Going deeper
Everything past this line is speculation, and I'm going to keep it that way on purpose. Not because I'm hiding a conclusion behind it — because I genuinely don't have one yet. This is the edge of the map. I'd rather show you the edge than ink in coastline that isn't there.
Here's the thing I keep circling back to. Every one of these shapes is itself a kind of compression — a whole sprawl of separate facts, from fields that never speak to each other, folded down into one portable move you can carry from any one of them to the next. A bottleneck in a living cell and a bottleneck in a hiring process turn out to be the same handle. And when that happens, two faraway things quietly become one nearer thing. The map of what you know doesn't get bigger. It gets denser.
Now keep doing that. Collect enough of these shared shapes and they start to wire together — this one's a special case of that one, that one's the mirror image of this — and what you're holding stops being a list. It becomes a graph. A web where the distant corners of human knowledge are connected by the shapes they have in common, and every new shape you confirm pulls a little more of the map into one connected piece. The same move this whole project runs on — find what two unlike things secretly share — turned loose on everything we know at once.
I don't know where that goes.
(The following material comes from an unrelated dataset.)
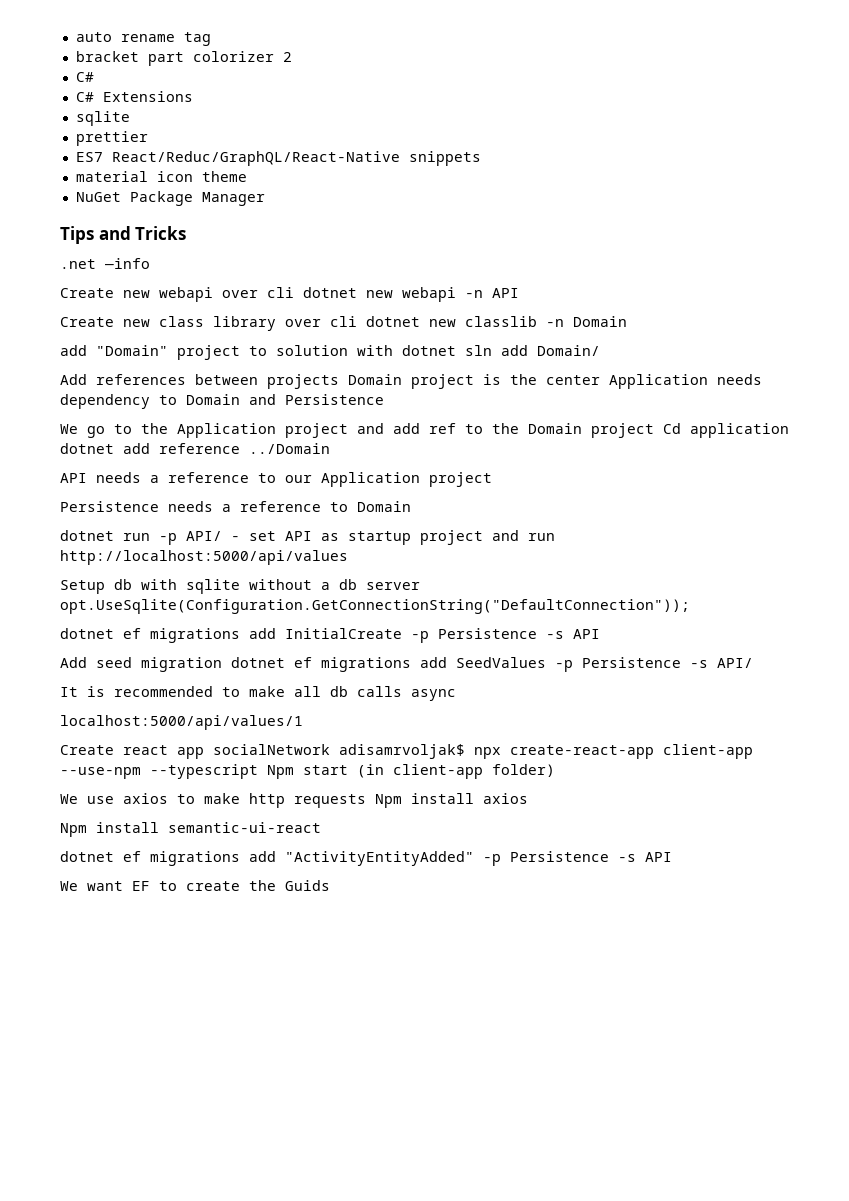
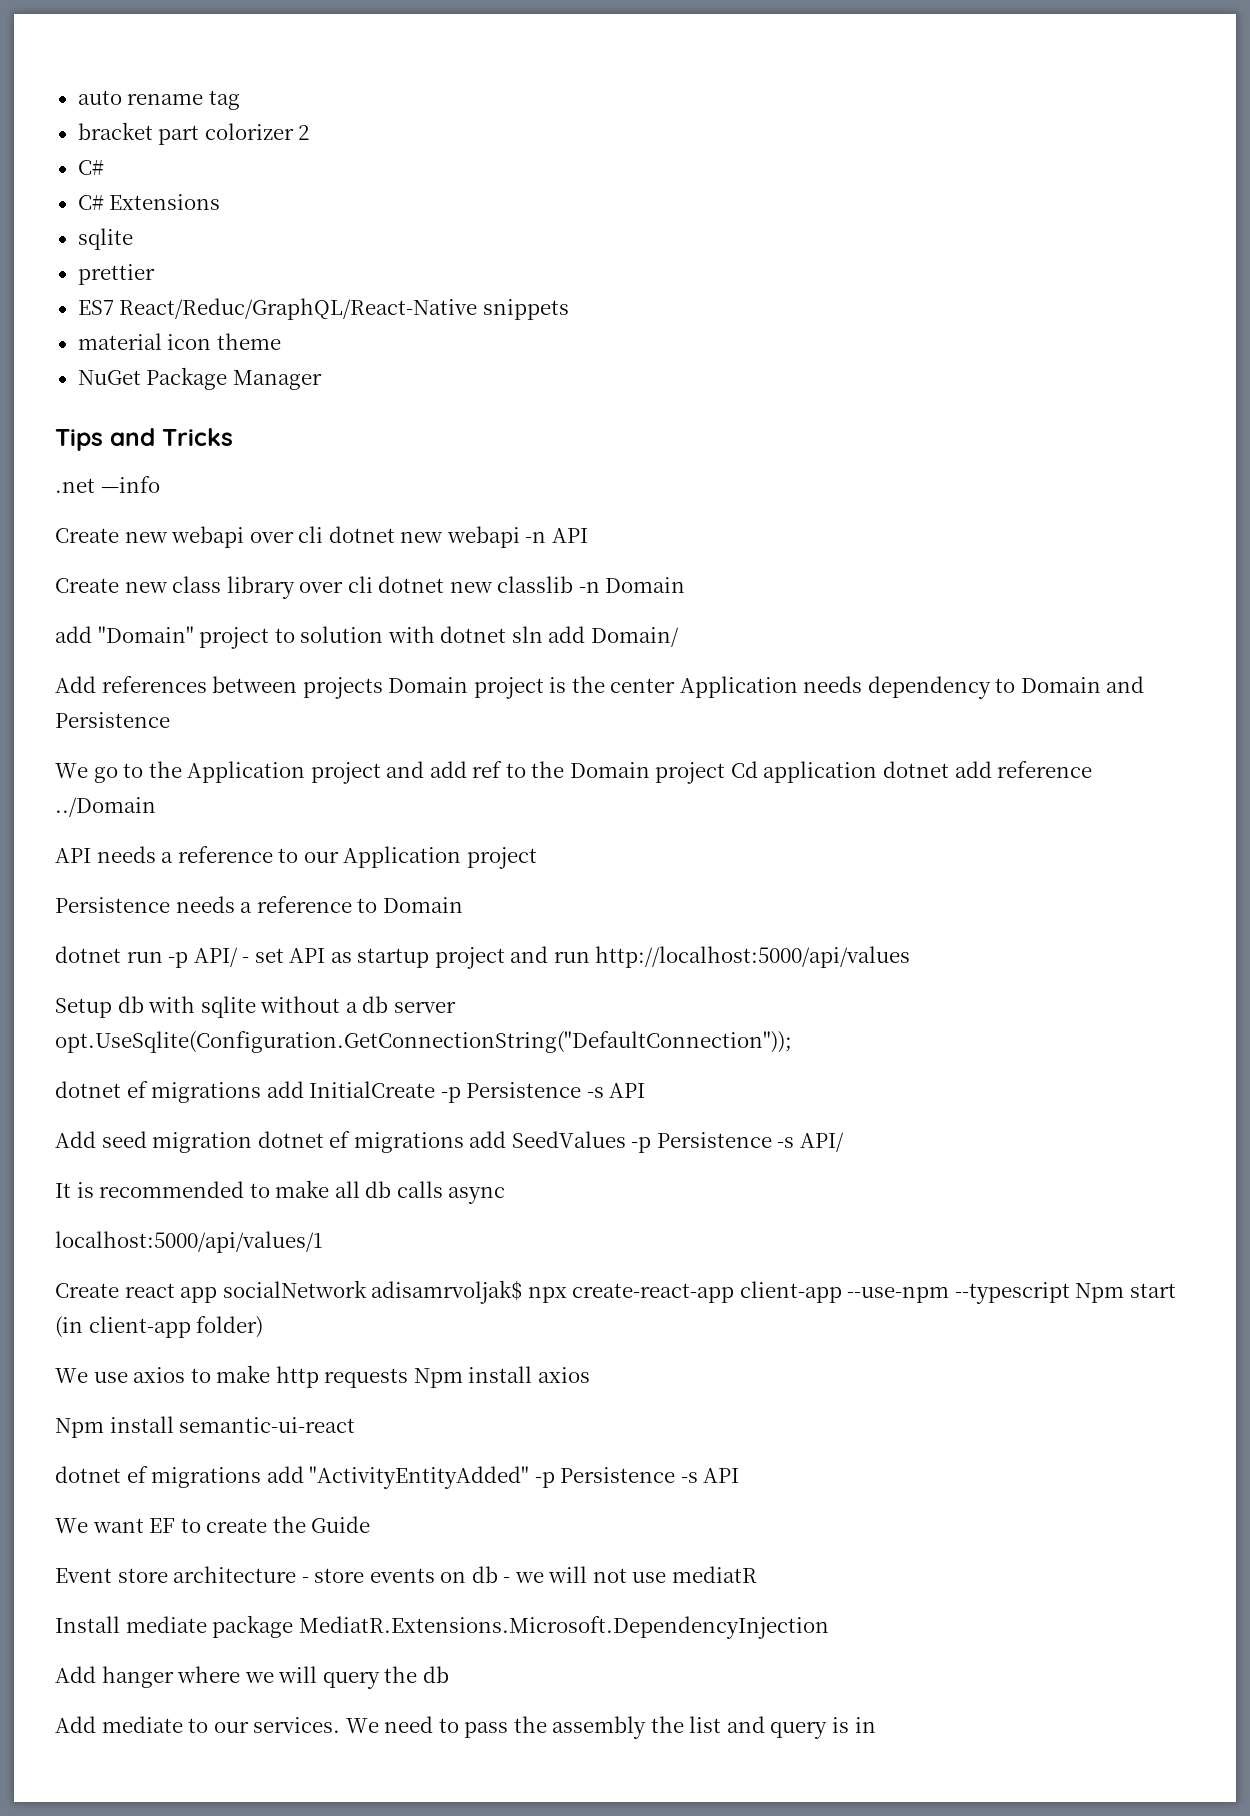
[285,880,330,891] Guids -> [311,1516,371,1533] [55,1566,757,1583] [55,1615,829,1639] [55,1666,449,1689] [55,1716,876,1739] Guide // Event store architecture - store events on db - we will not use mediatR // Install mediate package MediatR.Extensions.Microsoft.DependencyInjection // Add hanger where we will query the db // Add mediate to our services. We need to pass the assembly the list and query is in

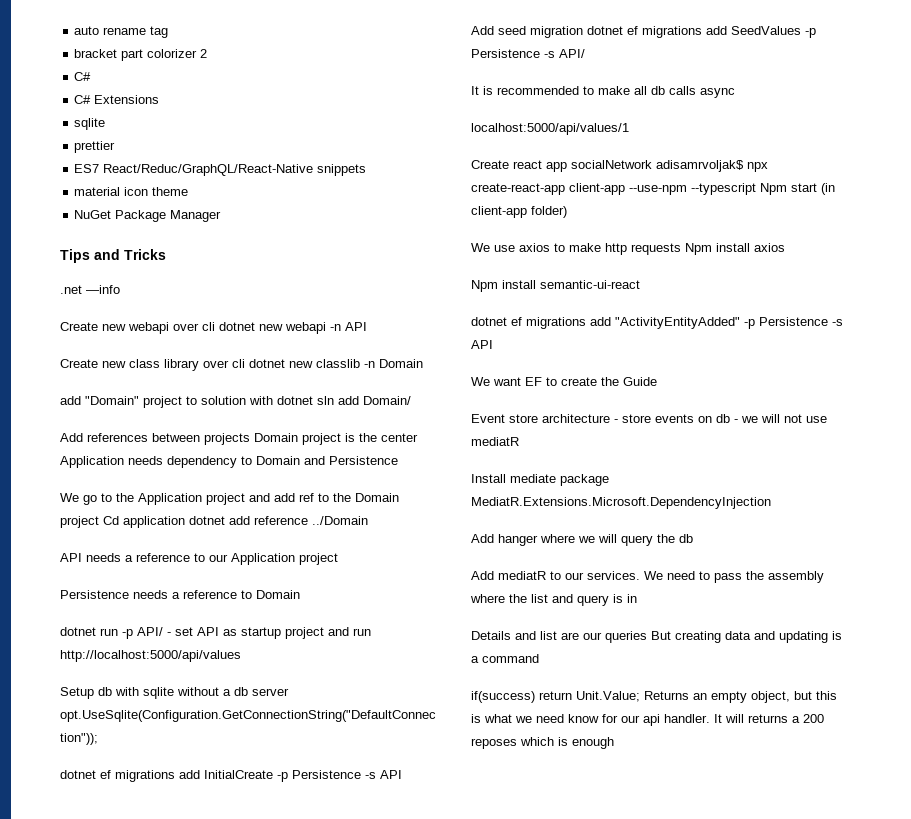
[101,1716,183,1733] mediate -> [498,571,546,580] mediatR
(647, 1727) none -> [470,594,505,603] where
(876, 1725) none -> [471,631,842,643] [471,654,539,663] [471,691,837,703] [471,714,824,726] [471,737,614,749] // Details and list are our queries But creating data and updating is a command // if(success) return Unit.Value; Returns an empty object, but this is what we need know for our api handler. It will returns a 200 reposes which is enough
I can feel the slope of it, the way you can feel a hill in the dark before you can see the top of it, and it pulls toward something I'm not going to put a name to — because naming it would claim a great deal more than a forming web of patterns has earned. But the direction is real, and it's worth saying plainly as a direction and leaving there: knowledge that keeps folding in on itself, getting more connected and more compact the more of it you gather.
That's as far as I've walked it. The rest of the map is open — and I've come to think it's open in a good way. Not a blank where there's nothing. A blank where the next shape just hasn't been found yet.